Balandar has asked for the wisdom of the Perl Monks concerning the following question:

I am working (well in the planning stages really) on a script that interacts with the Amazon.com Web Services. No, this is not for the contest. I do not have the time nor the experience in Perl to even consider such an undertaking. In the documentation it states that, “Your Web site or application should make no more than one (1) request per second to our servers”. I am not sure how to go about this in Perl.

What I had in mind is storing the current time in seconds (epoch or something) in a MySQL database after every request has been made to Amazon.com. Then when a user would execute the script, it would then access that value every time a request is made to Amazon.com. I would then compare this database value with the current time and if they are the same I would sleep(1000) and then do it again. If they are not I would then make the request to Amazon.com. This seems to be a bit sloppy to me, there has to be a more efficient way to do the above. All of these database accesses seem a bit much. I was also thinking about creating a daemon but it seems that my hosting provider charges an extra fee for running daemons.

Any suggestions would be helpful. I am still new to Perl, so please bear with me.

Thanks

  • Comment on How do I prevent more than one request (to some URL) per second with CGI?

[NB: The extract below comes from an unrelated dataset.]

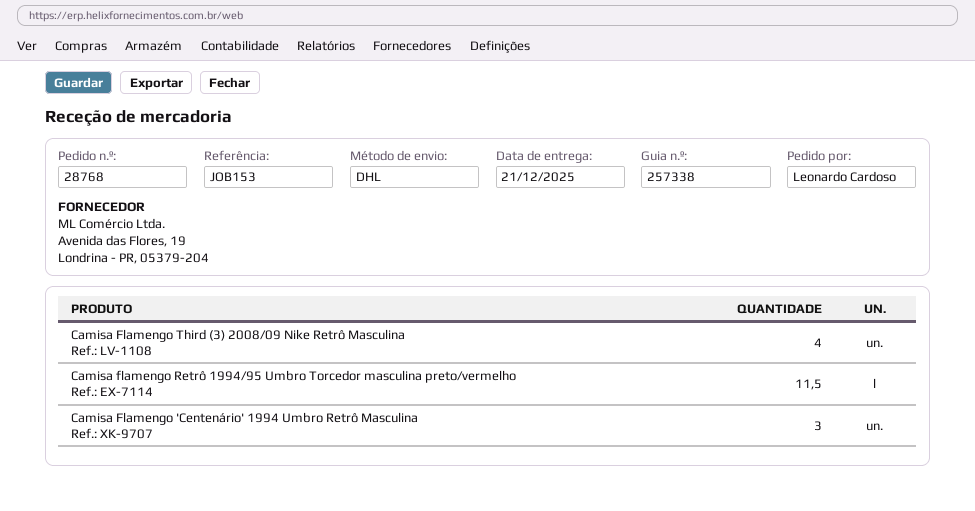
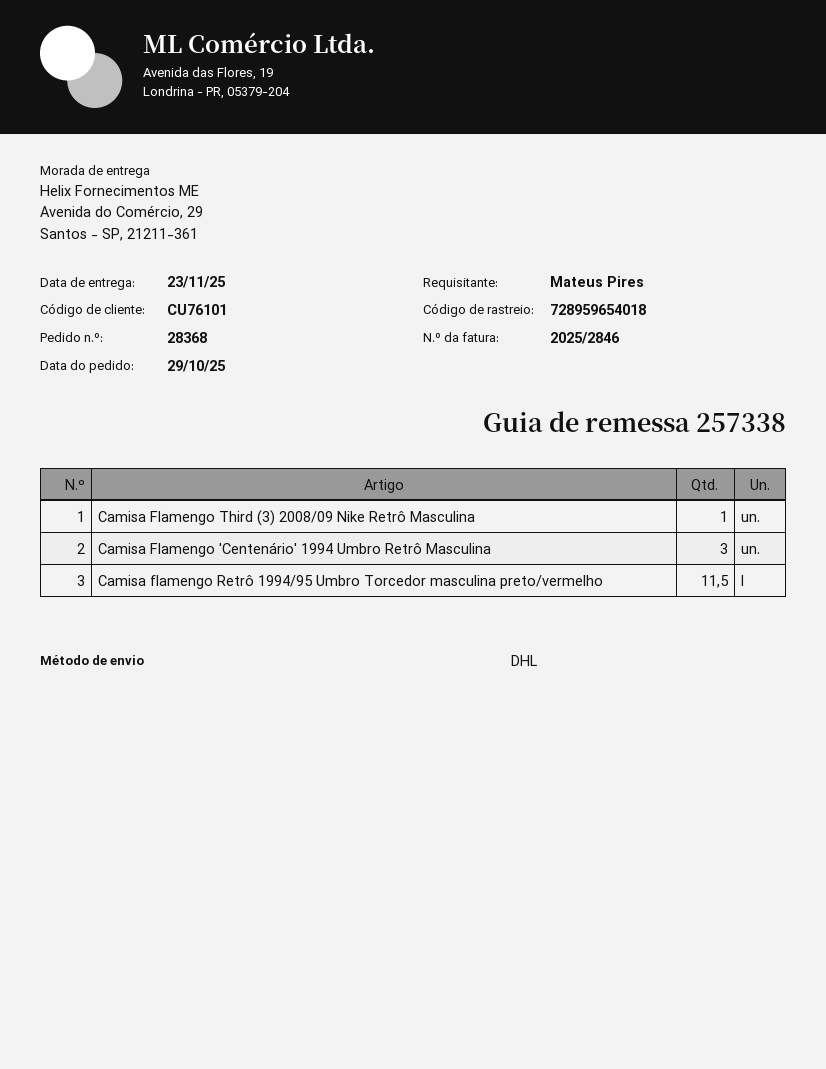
order number: 28768 -> 28368
delivery date: 2025-12-21 -> 2025-11-23
ordered by: Leonardo Cardoso -> Mateus Pires
Camisa Flamengo Third (3) 2008/09 Nike Retrô Masculina: 4 -> 1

Replies are listed 'Best First'.
Re: How do I prevent more than one request (to some URL) per second with CGI?
by perlplexer (Hermit) on Nov 27, 2002 at 20:54 UTC
    Not sure if I understand what you're trying to accomplish here... Is there a concern that the script can be started by multiple users simultaneously? Or do you simply need a delay between successive requests made by the same process?
    If latter is the case, you have your answer already - sleep().

    If not, and you need logic to gate requests from multiple instances of the same script, you can use a lock file.
    use Fcntl ':flock'; my $file = 'file.lck'; open my $lfh, ">>$file" or die "Can't access $file : $!\n"; if (flock $lfh, LOCK_EX){ sleep 1 while (time - (stat $file)[9] < 1); # # Send your Amazon requests here # utime time, time, $file; }else{ print "Can't lock $file: $!"; } close $lfh;
    The code is untested and may not work if you simply cut and paste it. It should, however, give you an idea of how to approach the problem.

    --perlplexer
      That's what I was looking for. I didn't even consider locking a file. Thanks for the help perlplexer.
        With that in mind, it may be worth your looking at merlyn's Highlander - allow only one invocation at a time of an expensive CGI script which allows only a single simultaneous invocation of a CGI script. If you combine this with a sleep function within your script such that execution time is greater than a second, this will effectively achieve your goal.

         

        perl -e 'print+unpack("N",pack("B32","00000000000000000000000111101100")),"\n"'

Re: How do I prevent more than one request (to some URL) per second with CGI?
by tachyon (Chancellor) on Nov 27, 2002 at 20:31 UTC
    use LWP::Simple; use Time::HiRes qw( time sleep ); while (1) { my $time = time; print "Time is $time\n"; # the get will generally take > 1 sec but comment out to demo time + loop # get('http://foo.com'); sleep 0.001 while time < $time + 1; } __DATA__ Time is 1038429003.031 Time is 1038429004.031 Time is 1038429005.031 Time is 1038429006.031

    Alternatively without Time::HiRes or any accuracy....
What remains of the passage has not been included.